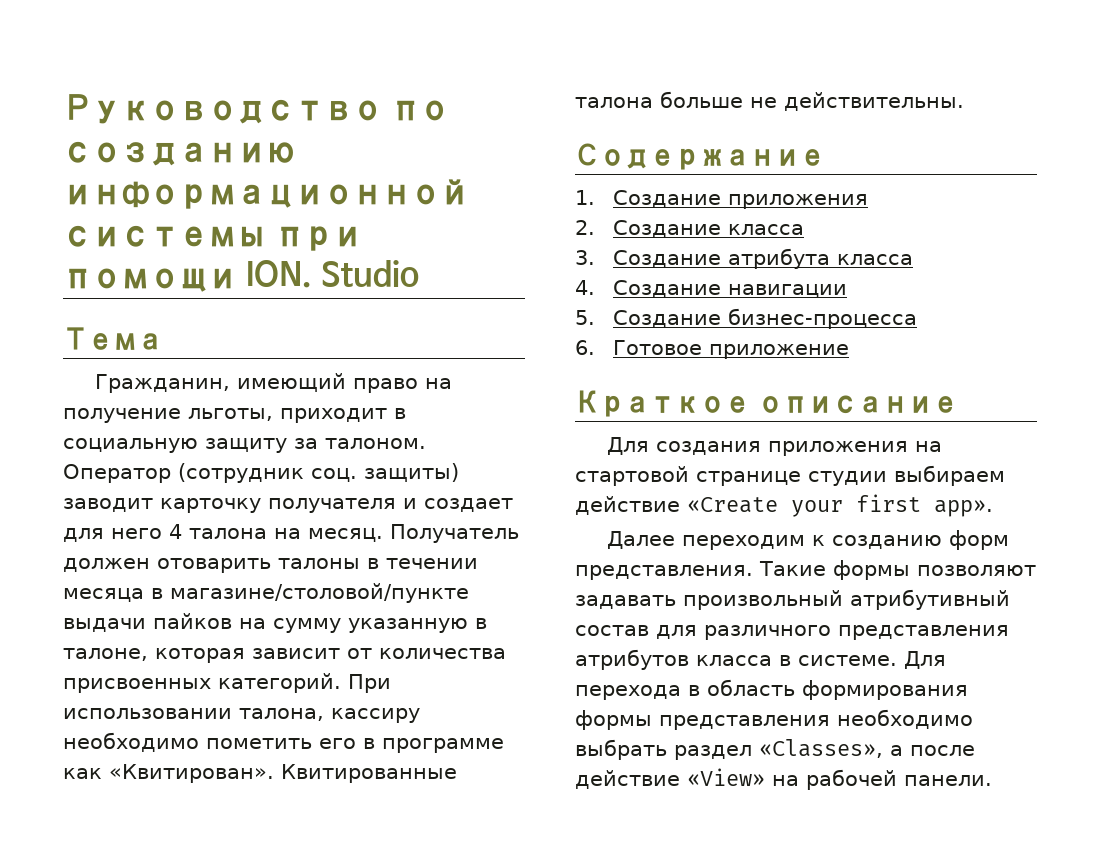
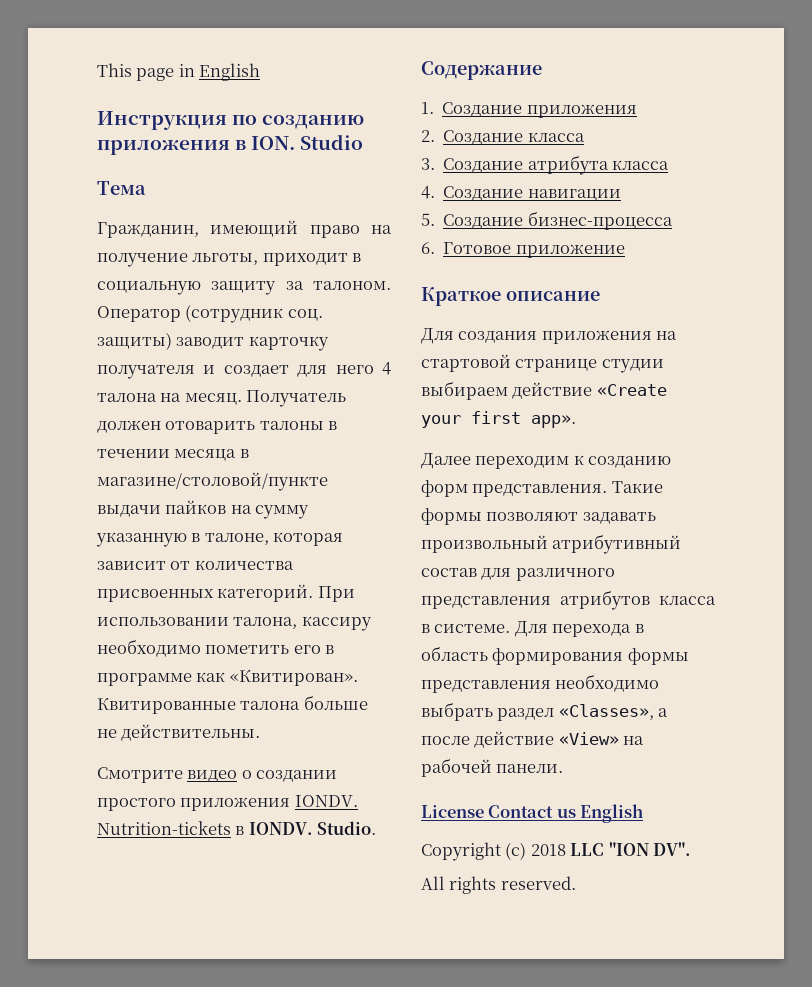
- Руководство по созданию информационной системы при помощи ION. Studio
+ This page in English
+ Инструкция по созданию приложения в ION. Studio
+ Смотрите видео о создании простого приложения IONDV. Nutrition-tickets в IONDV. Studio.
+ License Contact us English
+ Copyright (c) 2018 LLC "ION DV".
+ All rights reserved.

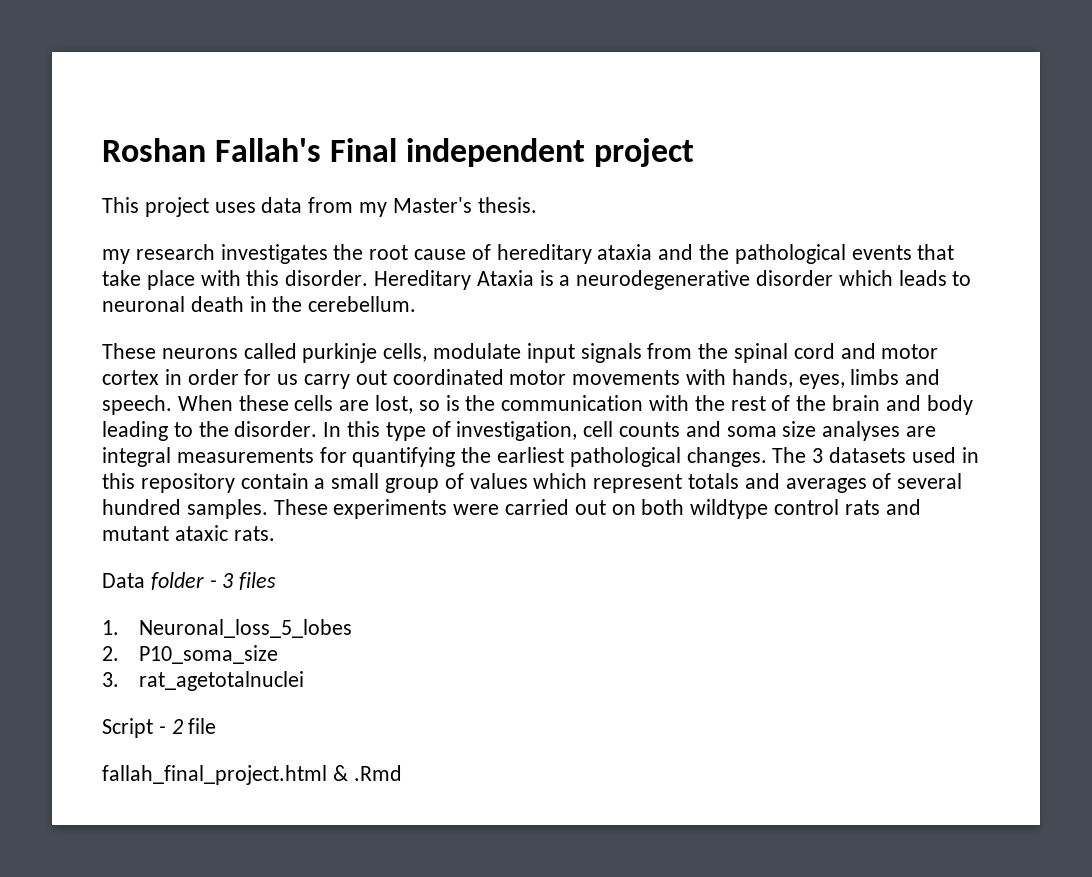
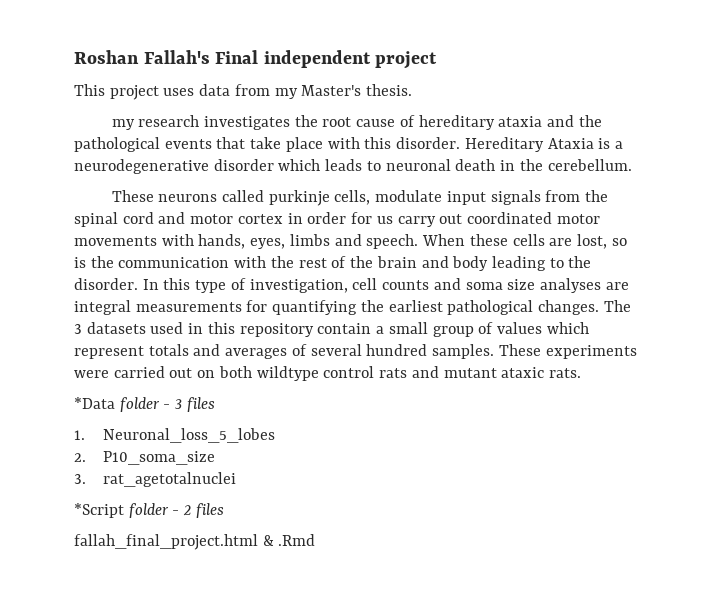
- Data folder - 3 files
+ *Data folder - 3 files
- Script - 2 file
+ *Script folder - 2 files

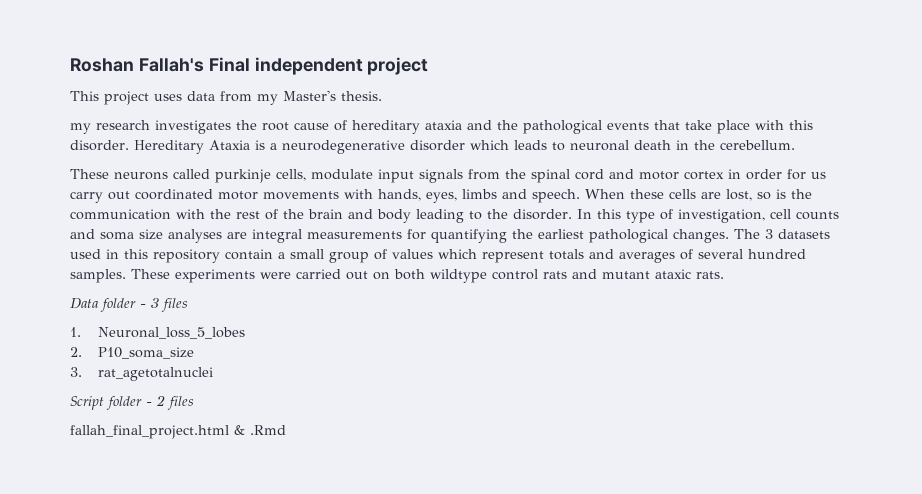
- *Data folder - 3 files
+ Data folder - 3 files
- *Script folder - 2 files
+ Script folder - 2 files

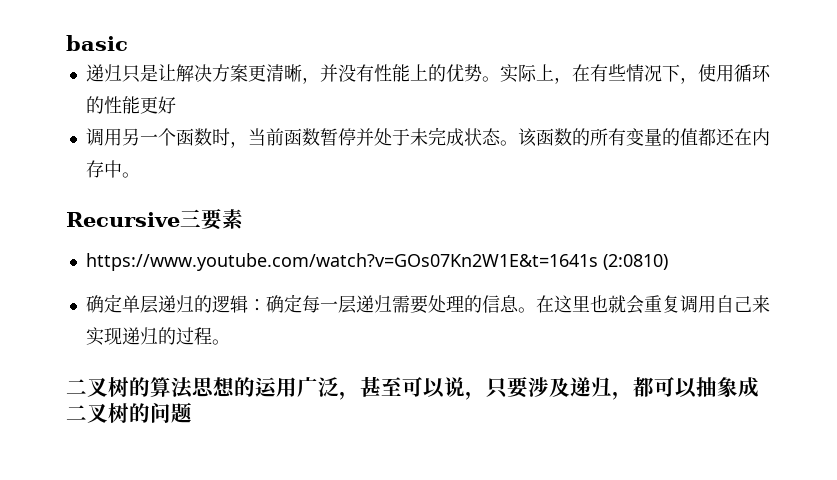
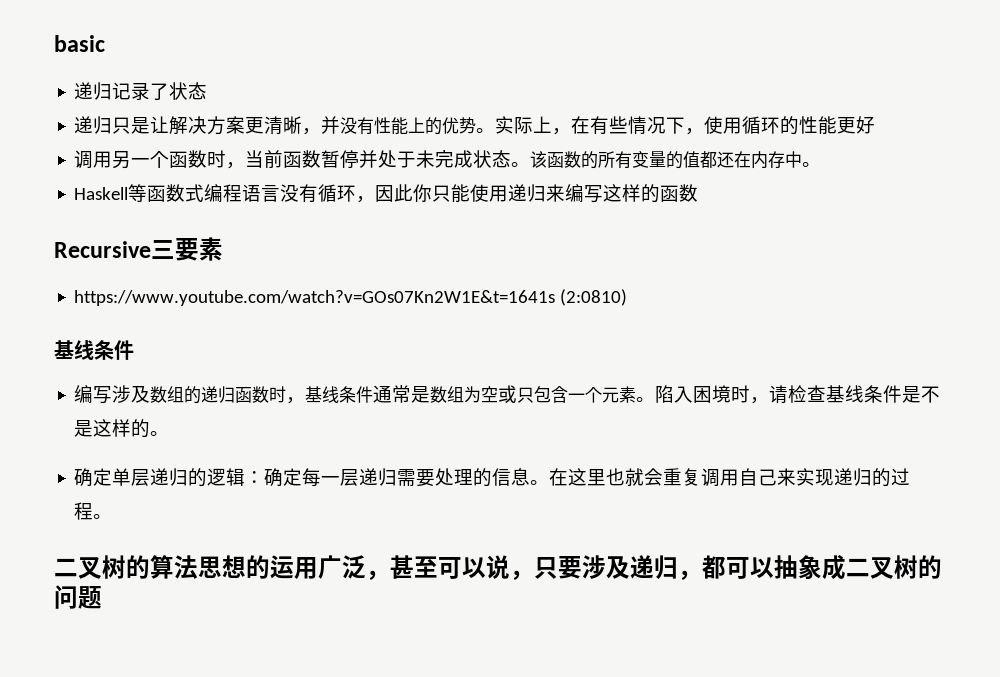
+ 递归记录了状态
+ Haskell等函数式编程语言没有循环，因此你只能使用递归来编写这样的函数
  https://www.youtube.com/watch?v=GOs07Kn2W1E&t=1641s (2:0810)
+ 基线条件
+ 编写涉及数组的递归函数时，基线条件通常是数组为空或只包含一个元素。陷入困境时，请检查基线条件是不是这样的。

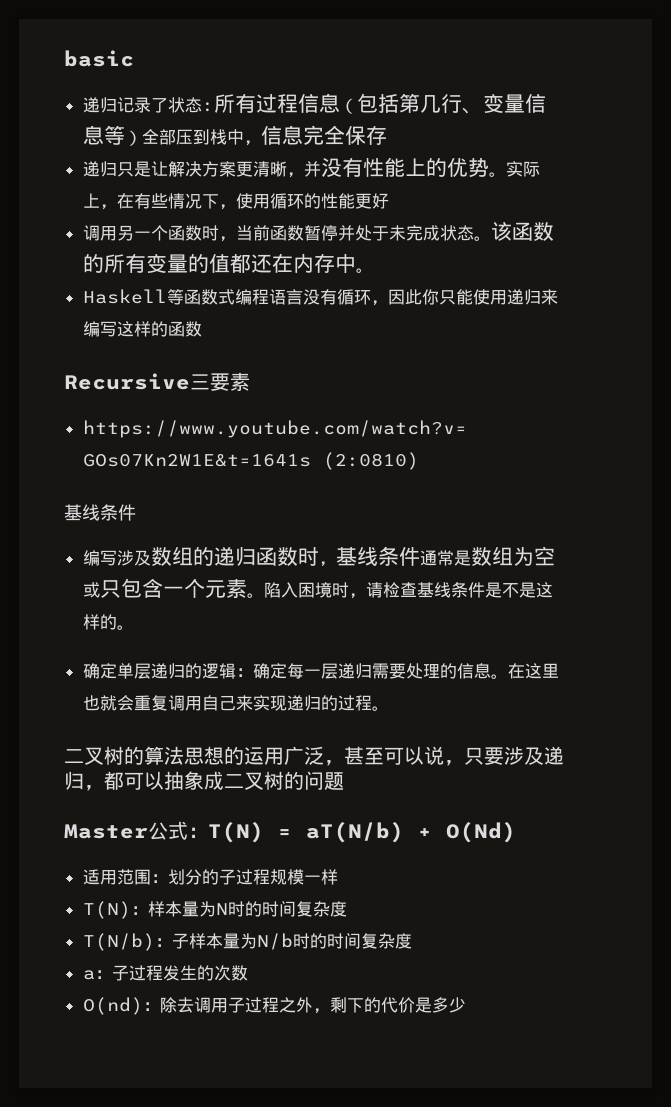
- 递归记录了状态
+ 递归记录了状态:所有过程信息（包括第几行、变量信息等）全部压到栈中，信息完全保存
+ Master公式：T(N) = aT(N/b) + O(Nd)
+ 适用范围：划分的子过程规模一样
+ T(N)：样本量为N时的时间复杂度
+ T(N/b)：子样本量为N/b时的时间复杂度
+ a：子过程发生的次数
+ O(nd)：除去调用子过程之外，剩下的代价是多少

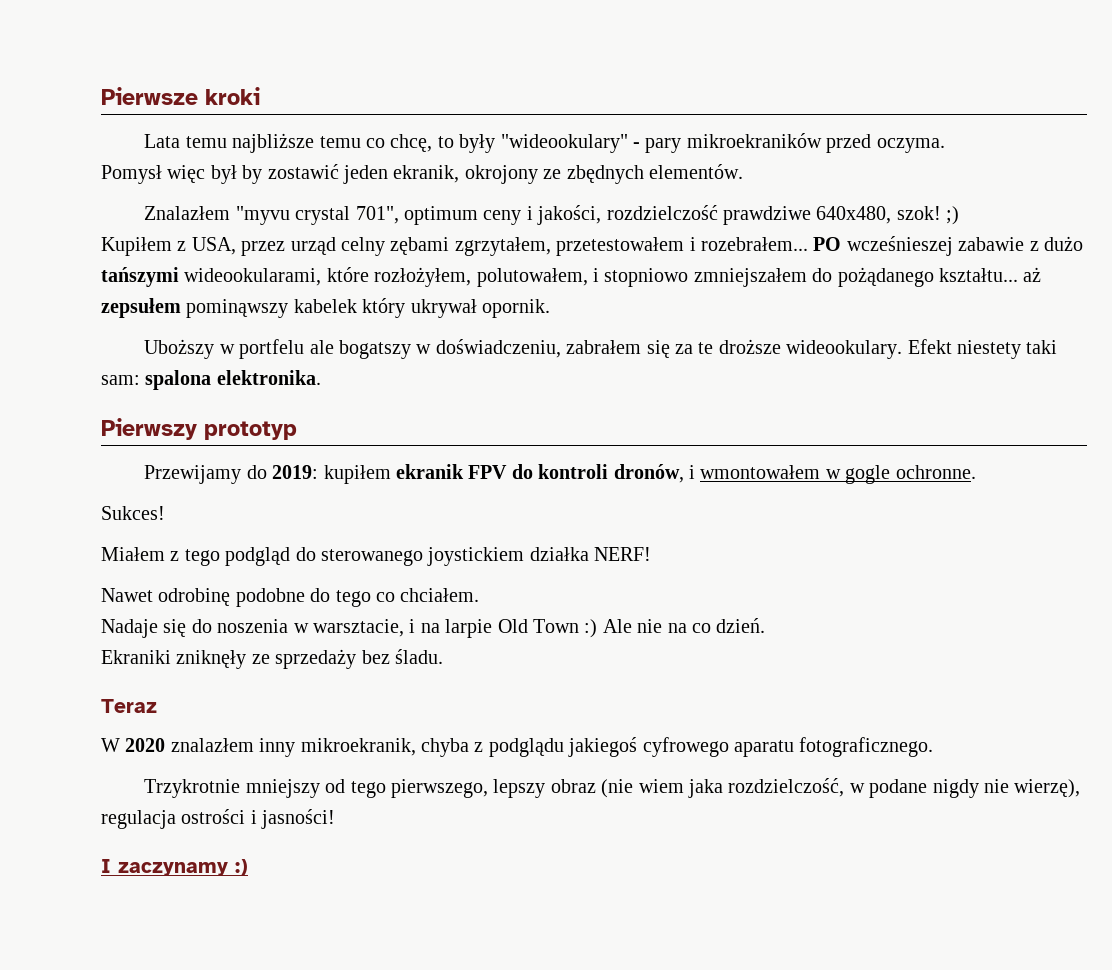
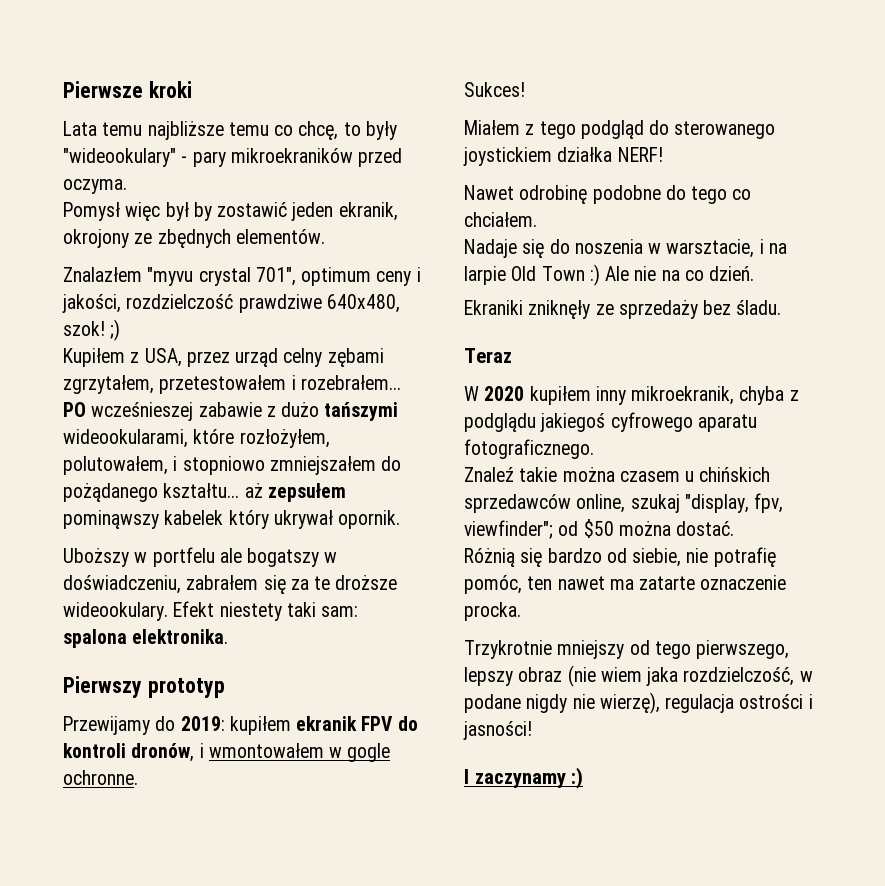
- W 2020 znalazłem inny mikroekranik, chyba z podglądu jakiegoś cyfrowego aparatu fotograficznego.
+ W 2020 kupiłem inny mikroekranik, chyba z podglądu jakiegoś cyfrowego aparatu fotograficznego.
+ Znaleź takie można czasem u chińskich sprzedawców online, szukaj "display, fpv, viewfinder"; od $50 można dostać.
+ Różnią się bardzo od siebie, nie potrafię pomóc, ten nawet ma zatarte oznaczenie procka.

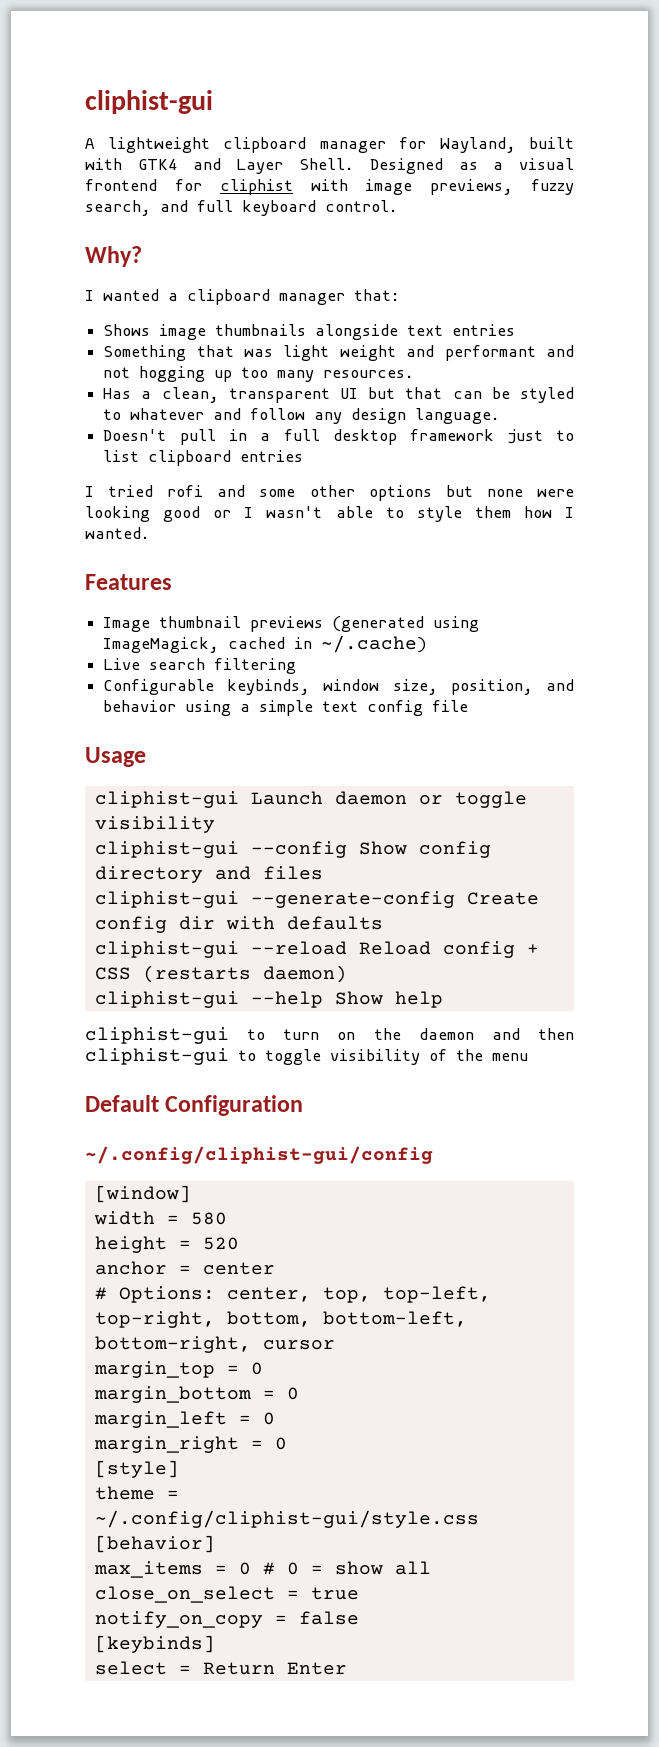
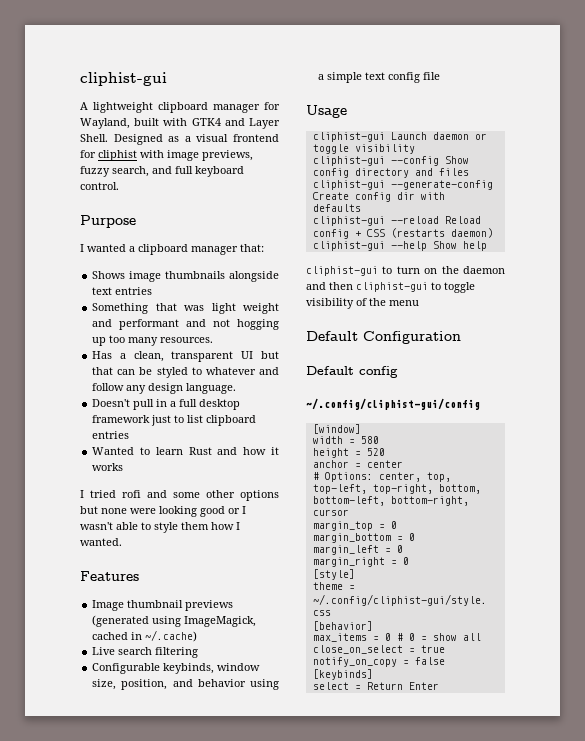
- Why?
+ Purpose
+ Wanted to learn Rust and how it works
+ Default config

----------------------------------------

Task goal = Each entry should be transcribed exactly as given, with pictures omitted.

Written solution =
- Руководство по созданию информационной системы при помощи ION. Studio
+ This page in English
+ Инструкция по созданию приложения в ION. Studio
+ Смотрите видео о создании простого приложения IONDV. Nutrition-tickets в IONDV. Studio.
+ License Contact us English
+ Copyright (c) 2018 LLC "ION DV".
+ All rights reserved.

- Data folder - 3 files
+ *Data folder - 3 files
- Script - 2 file
+ *Script folder - 2 files

- *Data folder - 3 files
+ Data folder - 3 files
- *Script folder - 2 files
+ Script folder - 2 files

+ 递归记录了状态
+ Haskell等函数式编程语言没有循环，因此你只能使用递归来编写这样的函数
  https://www.youtube.com/watch?v=GOs07Kn2W1E&t=1641s (2:0810)
+ 基线条件
+ 编写涉及数组的递归函数时，基线条件通常是数组为空或只包含一个元素。陷入困境时，请检查基线条件是不是这样的。

- 递归记录了状态
+ 递归记录了状态:所有过程信息（包括第几行、变量信息等）全部压到栈中，信息完全保存
+ Master公式：T(N) = aT(N/b) + O(Nd)
+ 适用范围：划分的子过程规模一样
+ T(N)：样本量为N时的时间复杂度
+ T(N/b)：子样本量为N/b时的时间复杂度
+ a：子过程发生的次数
+ O(nd)：除去调用子过程之外，剩下的代价是多少

- W 2020 znalazłem inny mikroekranik, chyba z podglądu jakiegoś cyfrowego aparatu fotograficznego.
+ W 2020 kupiłem inny mikroekranik, chyba z podglądu jakiegoś cyfrowego aparatu fotograficznego.
+ Znaleź takie można czasem u chińskich sprzedawców online, szukaj "display, fpv, viewfinder"; od $50 można dostać.
+ Różnią się bardzo od siebie, nie potrafię pomóc, ten nawet ma zatarte oznaczenie procka.

- Why?
+ Purpose
+ Wanted to learn Rust and how it works
+ Default config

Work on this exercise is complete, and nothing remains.